Nvidia’s days of absolute dominance in AI could be numbered because of this key performance benchmark

Rodrigo Liang, CEO and co-founder of SambaNova Systems

SambaNova Systems

Nvidia faces competition in AI inference from startups like SambaNova, Groq, and Cerebras.Inference, the production stage of AI, is seen as a key market by these startups.Startups claim superior speed and efficiency for inference, but there are tradeoffs.

It’s difficult to chip away at a headstart that is essentially trillions of dollars strong, but that’s what Nvidia’s competitors are attempting. They may have the best chance of competing in a type of artificial intelligence computing called inference.

Inference is the production stage of AI computing. Once training a model is done, inference chips produce the outputs and complete tasks based on that training — whether that’s generating a picture or written answers to a prompt.

Rodrigo Liang cofounded SambaNova Systems in 2017 with the aim of going after Nvidia’s already obvious lead. But back then, the artificial intelligence ecosystem was even younger, and inference loads were tiny. With foundation models advancing in size and accuracy, the flip from training machine learning models to using them is coming into view.

Last month, Nvidia CFO Colleen Kress said the company’s data center workloads had reached 40% inference. Liang told Business Insider he expects 90% of AI computing workloads will be in inference in the not-too-distant future.

That’s why several startups are charging aggressively into the inference market — emphasizing where they might outperform the goliath in the space.

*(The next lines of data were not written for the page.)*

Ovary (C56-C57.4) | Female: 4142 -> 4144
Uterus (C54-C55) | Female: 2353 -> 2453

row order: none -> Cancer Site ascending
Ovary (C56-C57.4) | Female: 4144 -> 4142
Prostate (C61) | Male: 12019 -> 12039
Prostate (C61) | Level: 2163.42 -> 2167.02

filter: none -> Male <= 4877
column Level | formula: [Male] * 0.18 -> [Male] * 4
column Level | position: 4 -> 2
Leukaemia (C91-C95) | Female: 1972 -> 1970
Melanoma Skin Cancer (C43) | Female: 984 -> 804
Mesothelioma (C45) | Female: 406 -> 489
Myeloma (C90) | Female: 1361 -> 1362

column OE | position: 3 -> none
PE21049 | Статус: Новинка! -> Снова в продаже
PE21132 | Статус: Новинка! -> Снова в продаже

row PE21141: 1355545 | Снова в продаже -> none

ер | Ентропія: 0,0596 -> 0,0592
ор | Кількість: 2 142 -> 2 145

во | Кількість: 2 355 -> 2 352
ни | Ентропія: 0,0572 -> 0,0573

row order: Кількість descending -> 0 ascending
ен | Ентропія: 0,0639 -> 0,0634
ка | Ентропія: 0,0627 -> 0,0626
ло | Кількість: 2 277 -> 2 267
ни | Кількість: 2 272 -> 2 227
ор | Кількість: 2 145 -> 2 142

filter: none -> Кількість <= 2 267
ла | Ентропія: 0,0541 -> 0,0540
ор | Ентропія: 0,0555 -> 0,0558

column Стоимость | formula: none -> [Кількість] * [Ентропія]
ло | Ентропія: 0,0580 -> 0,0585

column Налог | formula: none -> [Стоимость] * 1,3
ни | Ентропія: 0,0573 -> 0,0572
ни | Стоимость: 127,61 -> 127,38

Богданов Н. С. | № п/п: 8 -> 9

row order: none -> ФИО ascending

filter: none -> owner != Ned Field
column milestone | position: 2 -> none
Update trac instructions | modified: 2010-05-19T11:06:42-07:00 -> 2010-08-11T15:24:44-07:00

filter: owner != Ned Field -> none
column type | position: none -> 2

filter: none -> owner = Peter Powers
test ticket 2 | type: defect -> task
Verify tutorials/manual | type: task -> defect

SambaNova uses a reconfigurable dataflow unit or RDU instead of Nvidia’s and AMD’s graphics processing units. Liang’s firm purports that its architecture is a better fit for machine learning models since it was designed for that purpose, and not for rendering graphics. It’s an argument that fellow Nvidia challenger Cerebras CEO Andrew Feldman references too.

Nvidia also agrees that inference is the larger market, according to Bernstein analysts who met with Nvidia CFO Colette Kress last week.

Kress believes Nvidia’s “offering is the best for inferencing given their networking strength, the liquid cooling offering, and their ARM CPU, all of which are essential for optimal inferencing,” the analysts wrote. Kress also noted that most of Nvidia’s inference revenue currently comes from recommender engines and search. Nvidia declined to comment for this report.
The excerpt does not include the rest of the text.